TF-IDF has no idea that 'car' and 'automobile' mean the same thing. word2vec changed that — it learns dense vectors where similar words sit close, from raw text alone, by training a shallow network to predict a word's neighbors. The payoff is the famous analogy arithmetic: king - man + woman ≈ queen.

8 min read Intermediate NLP & Transformers Lesson 3 of 44

What you'll learn

  • The distributional hypothesis — meaning from the company a word keeps
  • CBOW vs skip-gram — predict the word from context, or context from the word
  • Why the learned weights ARE the embeddings, and the analogy arithmetic
  • The limit — static, one-vector-per-word — that contextual models fix

Before you start

Bag-of-words and TF-IDF have a fatal blind spot: every word is its own isolated dimension, so car and automobile are as unrelated as car and banana. The representation has no notion of meaning. word2vec (Mikolov et al., 2013) fixed this and launched modern NLP: it learns a dense vector per word — a few hundred numbers — such that words used in similar ways end up close together, learned from nothing but raw text.

Meaning from context

The principle is the distributional hypothesis: “you shall know a word by the company it keeps.” Words appearing in similar contexts have similar meanings. word2vec turns this into a prediction task and trains a shallow neural network on it — and the weights it learns become the embeddings. There are two symmetric formulations:

CBOWcontext → wordthesatonpredictcatskip-gramword → contextcatpredictthesatontwo symmetric tasks; the hidden weights become the word vectors
CBOW predicts a word from its context; skip-gram predicts the context from the word. Skip-gram is slower but better on rare words.
  • CBOW (continuous bag-of-words) — predict the center word from the surrounding context. Faster, and slightly better for frequent words.
  • Skip-gram — predict the surrounding context from the center word. Slower but stronger on rare words and small corpora; the more commonly used of the two.

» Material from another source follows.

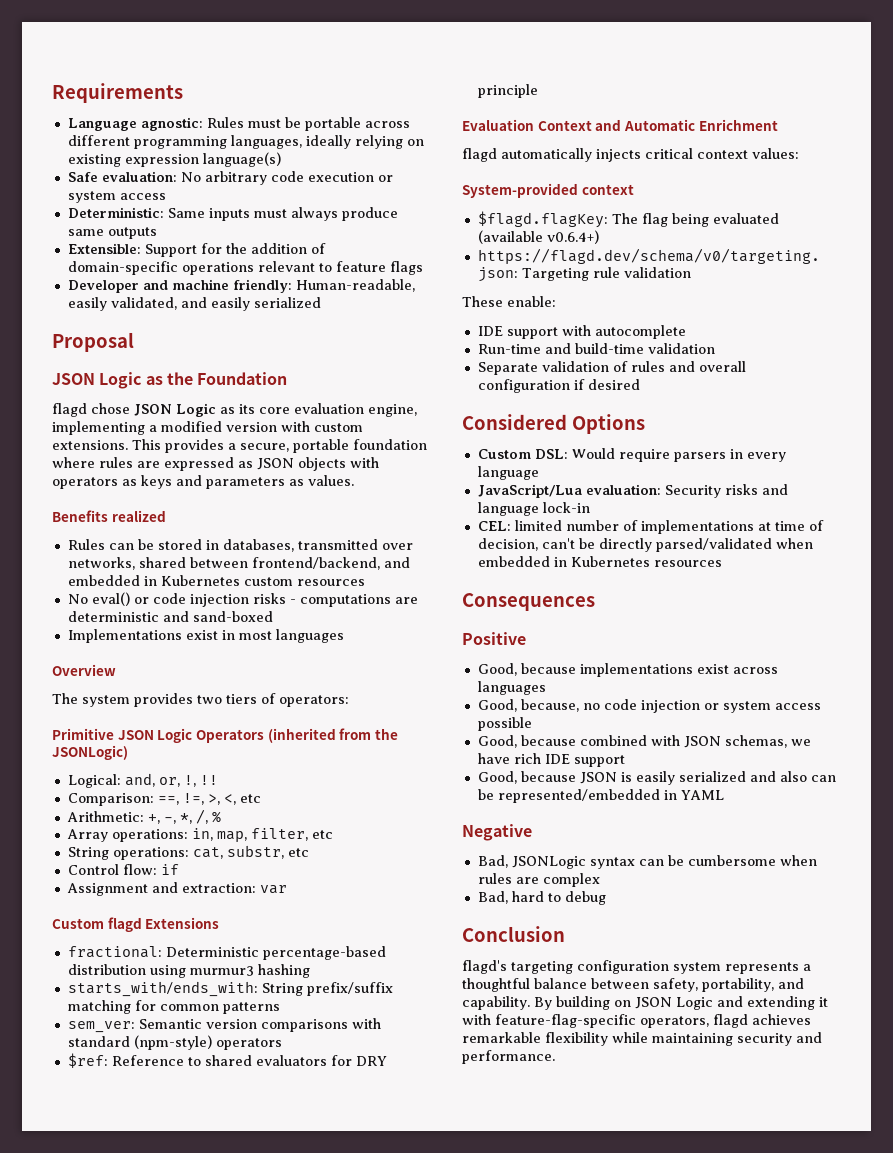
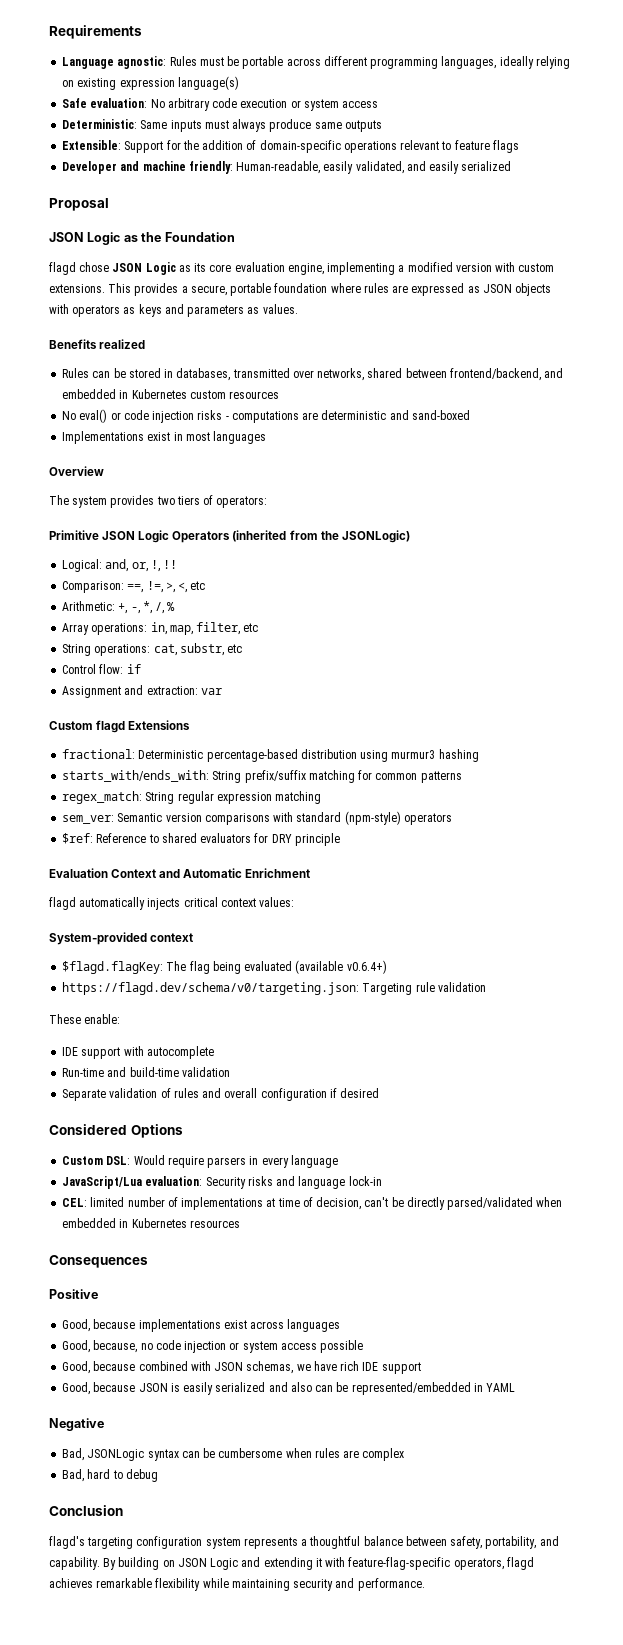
+ regex_match: String regular expression matching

We never actually care about the prediction. We train the network, then throw away the output layer and keep the hidden weight matrix — one row per word. Those rows are the embeddings.

The payoff: relationships become directions

Because words are placed by how they’re used, the geometry of the space encodes relationships as directions — and you can do arithmetic on meaning. The famous example:

import numpy as np

# Toy 2-D vectors hand-placed so x = gender, y = royalty (shows the mechanism).
vec = {
    "king":  np.array([ 1.0,  1.0]),
    "queen": np.array([-1.0,  1.0]),
    "man":   np.array([ 1.0, -1.0]),
    "woman": np.array([-1.0, -1.0]),
}
result = vec["king"] - vec["man"] + vec["woman"]      # king - man + woman
def cos(a, b): return a @ b / (np.linalg.norm(a) * np.linalg.norm(b))
best = max((w for w in vec if w not in {"king", "man", "woman"}), key=lambda w: cos(result, vec[w]))
print("king - man + woman =", result, " -> nearest word:", best)
king - man + woman = [-1.  1.]  -> nearest word: queen

Subtracting man and adding woman moves you along the gender direction, landing on queen. Real word2vec discovers these directions on its own from text — gender, plurality, verb tense, even country–capital — without ever being told they exist. (Training stays cheap via negative sampling: instead of a full softmax over the whole vocabulary each step, the model just learns to tell a true context word from a few random “negative” ones.)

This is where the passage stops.